Re: [PATCH RFC] btrfs: reflink: Flush before reflink any extent to prevent NOCOW write falling back to CoW without data reservation

From: Qu Wenruo <quwenruo.btrfs@gmx.com>
To: Zygo Blaxell <ce3g8jdj@umail.furryterror.org>, Qu Wenruo <wqu@suse.com>
Cc: linux-btrfs@vger.kernel.org
Subject: Re: [PATCH RFC] btrfs: reflink: Flush before reflink any extent to prevent NOCOW write falling back to CoW without data reservation
Date: Sat, 4 May 2019 08:32:11 +0800	[thread overview]
Message-ID: <448c9a50-98b0-15aa-cbde-81b294bd74e4@gmx.com> (raw)
In-Reply-To: <20190503215622.GC20359@hungrycats.org>

[-- Attachment #1.1: Type: text/plain, Size: 5206 bytes --]

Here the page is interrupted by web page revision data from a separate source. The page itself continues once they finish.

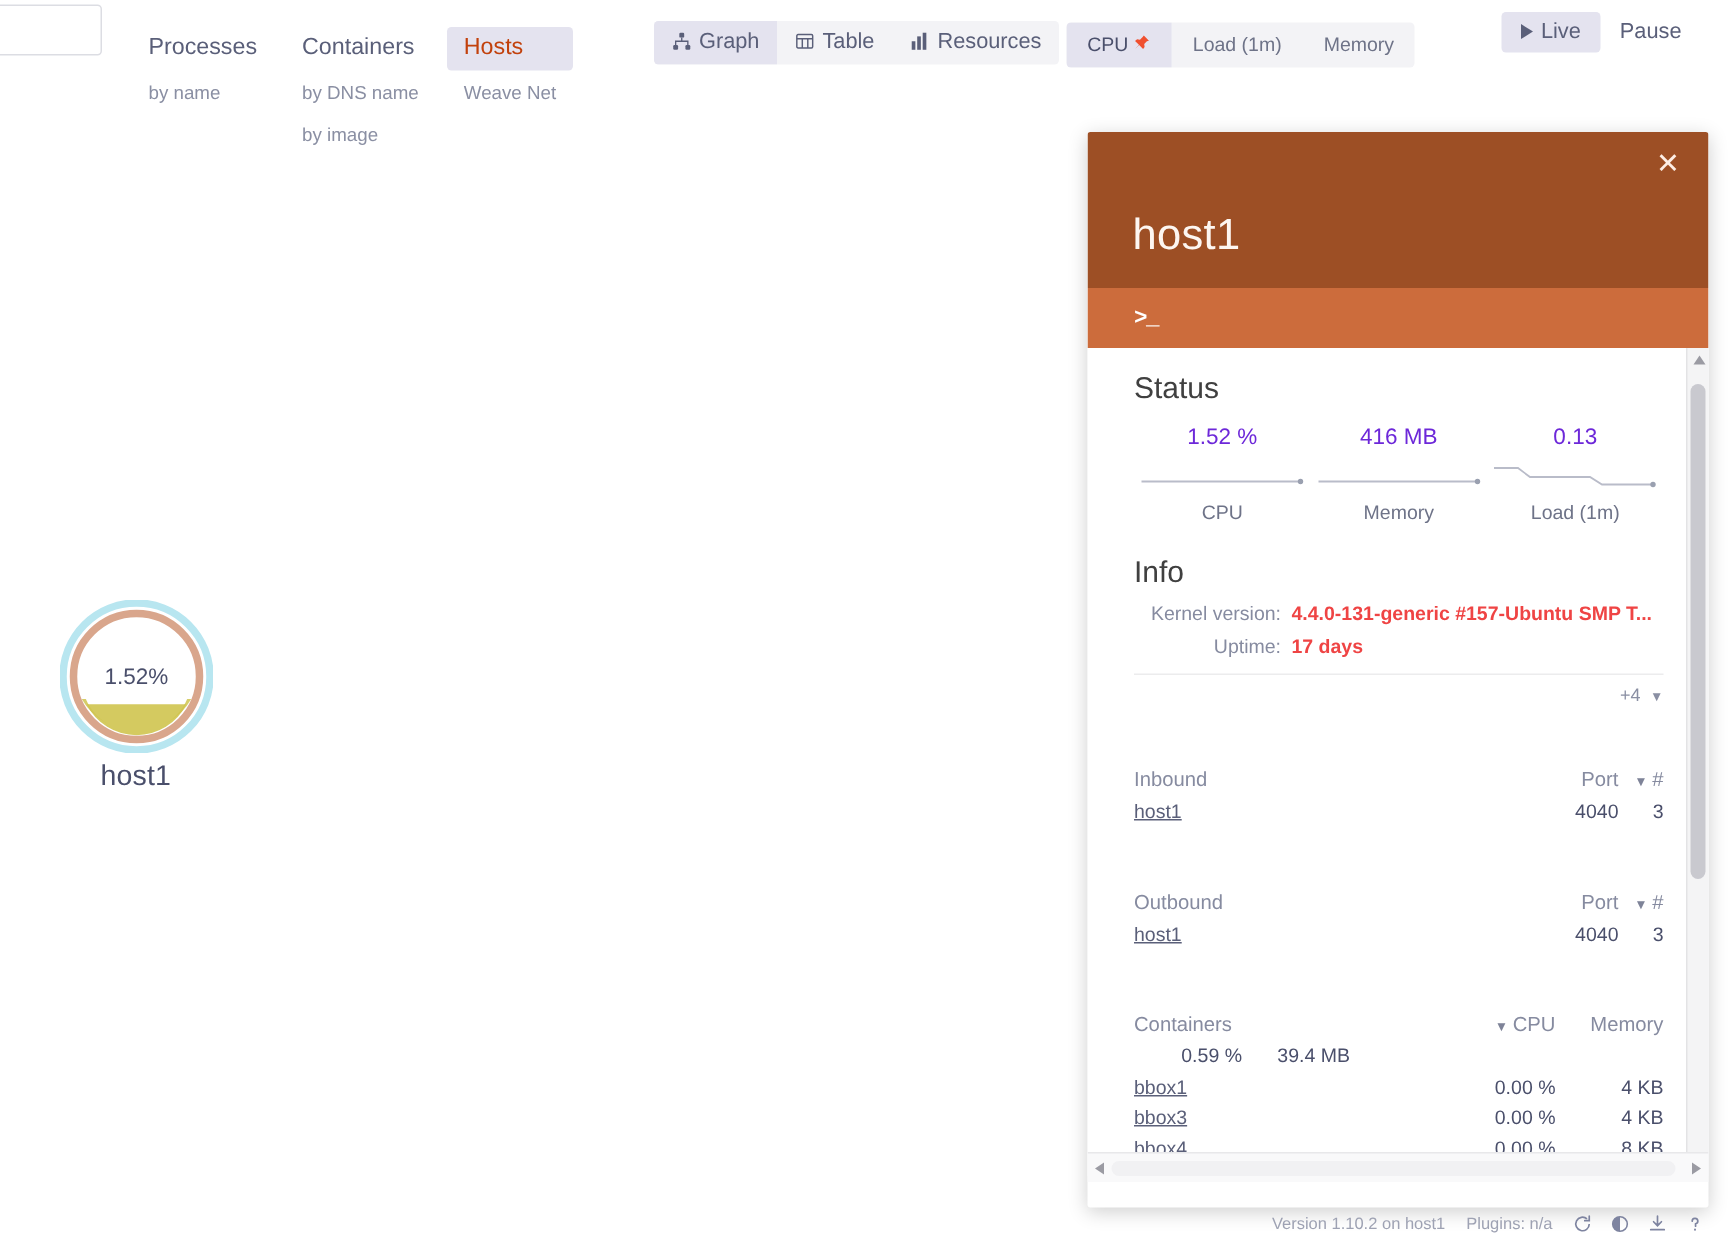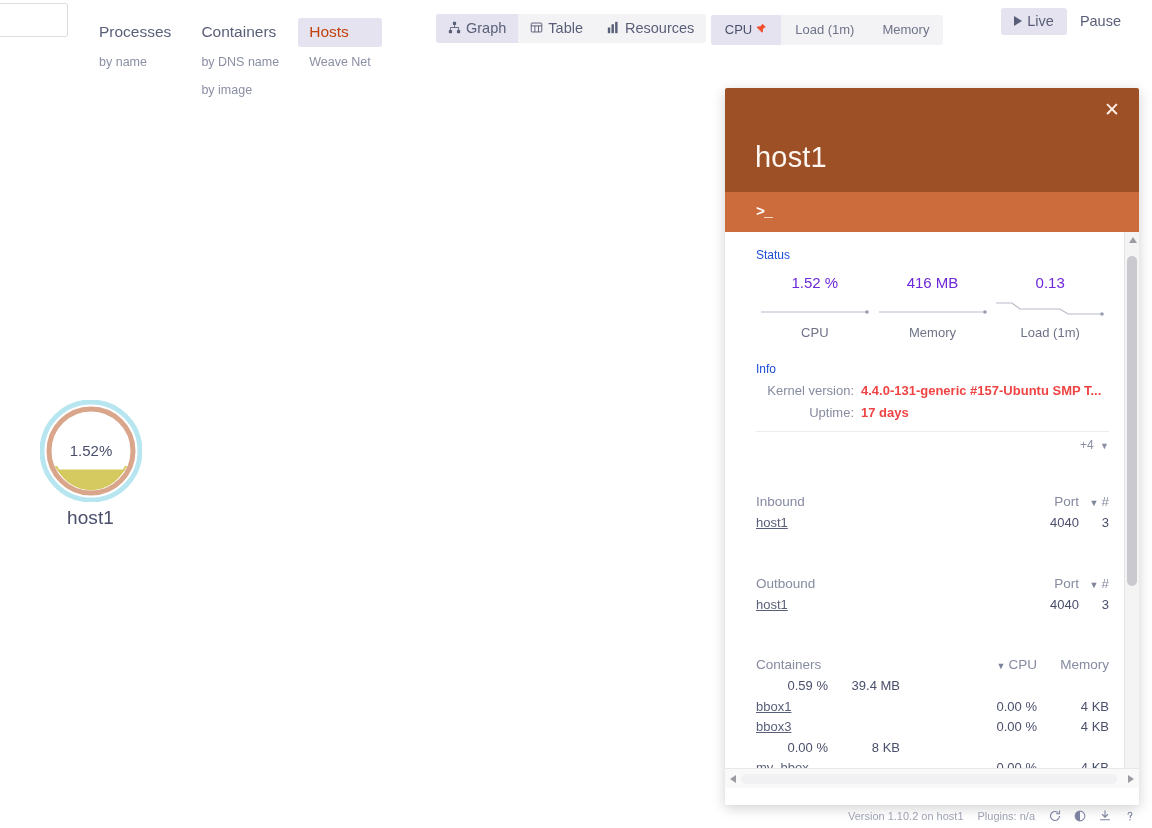--- a/index.html
+++ b/index.html
@@ -151,7 +151,7 @@
     background: #fff;
   }
 
-  .sec-title { font-size: 12px; color: #1d4ed8; margin: 0 0 4px 0; font-weight: normal; }
+  .sec-title { font-size: 20px; color: #404040; margin: 0 0 4px 0; font-weight: normal; }
 
   .metrics-row { display: flex; margin-top: 12px; }
   .metric-cell { flex: 1; text-align: center; }

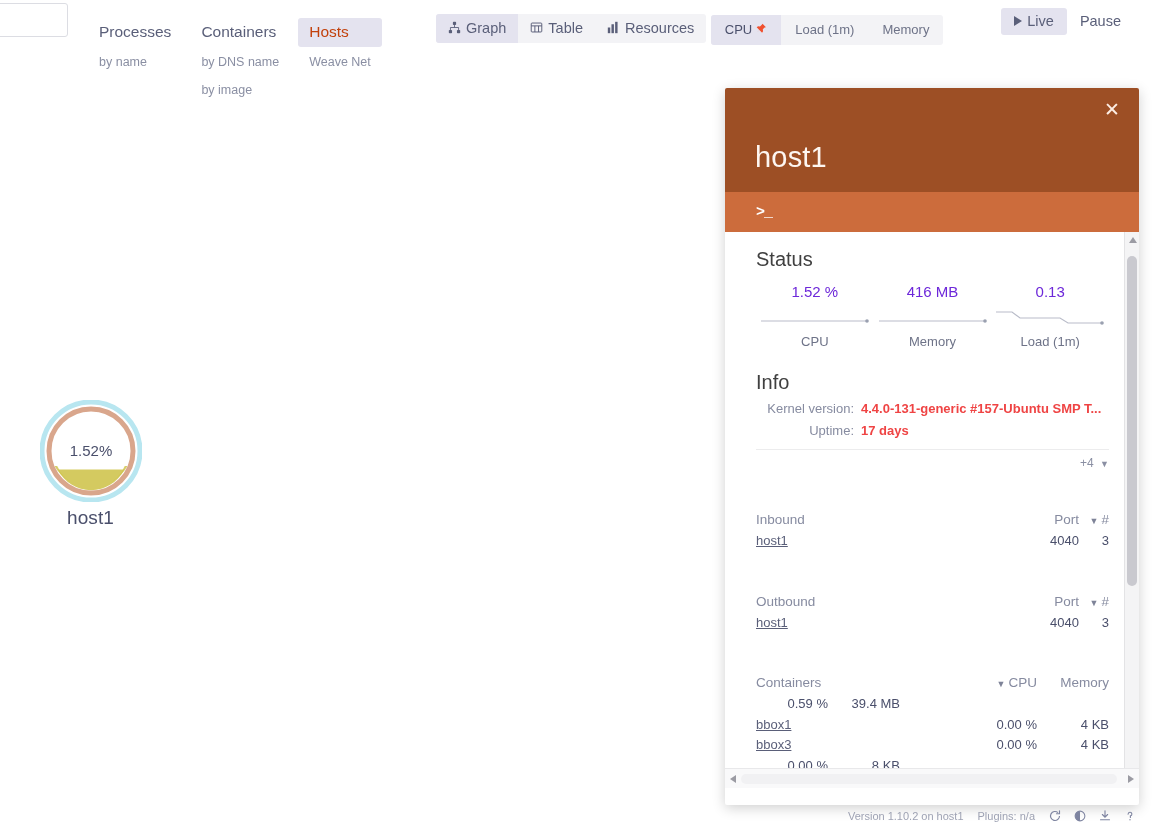--- a/index.html
+++ b/index.html
@@ -439,6 +439,7 @@
               <span class="td-num">4 KB</span>
             </div>
             <div class="tbl-row">
+              <span class="td-name"><span class="lnk">bbox4</span></span>
               <span class="td-num">0.00 %</span>
               <span class="td-num">8 KB</span>
             </div>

On 2019/5/4 上午5:56, Zygo Blaxell wrote:
> On Fri, May 03, 2019 at 09:08:52AM +0800, Qu Wenruo wrote:
>> [BUG]
>> The following command can lead to unexpected data COW:
>>
>>   #!/bin/bash
>>
>>   dev=/dev/test/test
>>   mnt=/mnt/btrfs
>>
>>   mkfs.btrfs -f $dev -b 1G > /dev/null
>>   mount $dev $mnt -o nospace_cache
>>
>>   xfs_io -f -c "falloc 8k 24k" -c "pwrite 12k 8k" $mnt/file1
>>   xfs_io -c "reflink $mnt/file1 8k 0 4k" $mnt/file1
>>   umount $dev
>>
>> The result extent will be
>>
>> 	item 7 key (257 EXTENT_DATA 4096) itemoff 15760 itemsize 53
>> 		generation 6 type 2 (prealloc)
>> 		prealloc data disk byte 13631488 nr 28672
>> 	item 8 key (257 EXTENT_DATA 12288) itemoff 15707 itemsize 53
>> 		generation 6 type 1 (regular)
>> 		extent data disk byte 13660160 nr 12288 <<< COW
>> 	item 9 key (257 EXTENT_DATA 24576) itemoff 15654 itemsize 53
>> 		generation 6 type 2 (prealloc)
>> 		prealloc data disk byte 13631488 nr 28672
>>
>> Currently we always reserve space even for NOCOW buffered write, thus
>> under most case it shouldn't cause anything wrong even we fall back to
>> COW.
>>
>> However when we're out of data space, we fall back to skip data space if
>> we can do NOCOW write.
>>
>> If such behavior happens under that case, we could hit the following
>> problems:
>> - data space bytes_may_use underflow
>>   This will cause kernel warning.
>>
>> - ENOSPC at delalloc time
>>   This will lead to transaction abort and fs forced to RO.
>>
>> [CAUSE]
>> This is due to the fact that btrfs can only do extent level share check.
>>
>> Btrfs can only tell if an extent is shared, no matter if only part of the
>> extent is shared or not.
>>
>> So for above script we have:
>> - fallocate
>> - buffered write
>>   If we don't have enough data space, we fall back to NOCOW check.
>>   At this timming, the extent is not shared, we can skip data
>>   reservation.
>> - reflink
>>   Now part of the large preallocated extent is shared.
>> - delalloc kicks in
>>   For the NOCOW range, as the preallocated extent is shared, we need
>>   to fall back to COW.
>>
>> [WORKAROUND]
>> The workaround is to ensure any buffered write in the related extents
>> (not the reflink source range) get flushed before reflink.
>>
>> However it's pretty expensive to do a comprehensive check.
>> In the reproducer, the reflink source is just a part of a larger
>> preallocated extent, we need to flush all buffered write of that extent
>> before reflink.
>> Such backward search can be complex and we may not get much benefit from
>> it.
>>
>> So this patch will just try to flush the whole inode before reflink.
> 
> Does that mean that if a large file is being written and deduped
> simultaneously, that the dedupes would now trigger flushes over the
> entire file?  That seems like it could be slow.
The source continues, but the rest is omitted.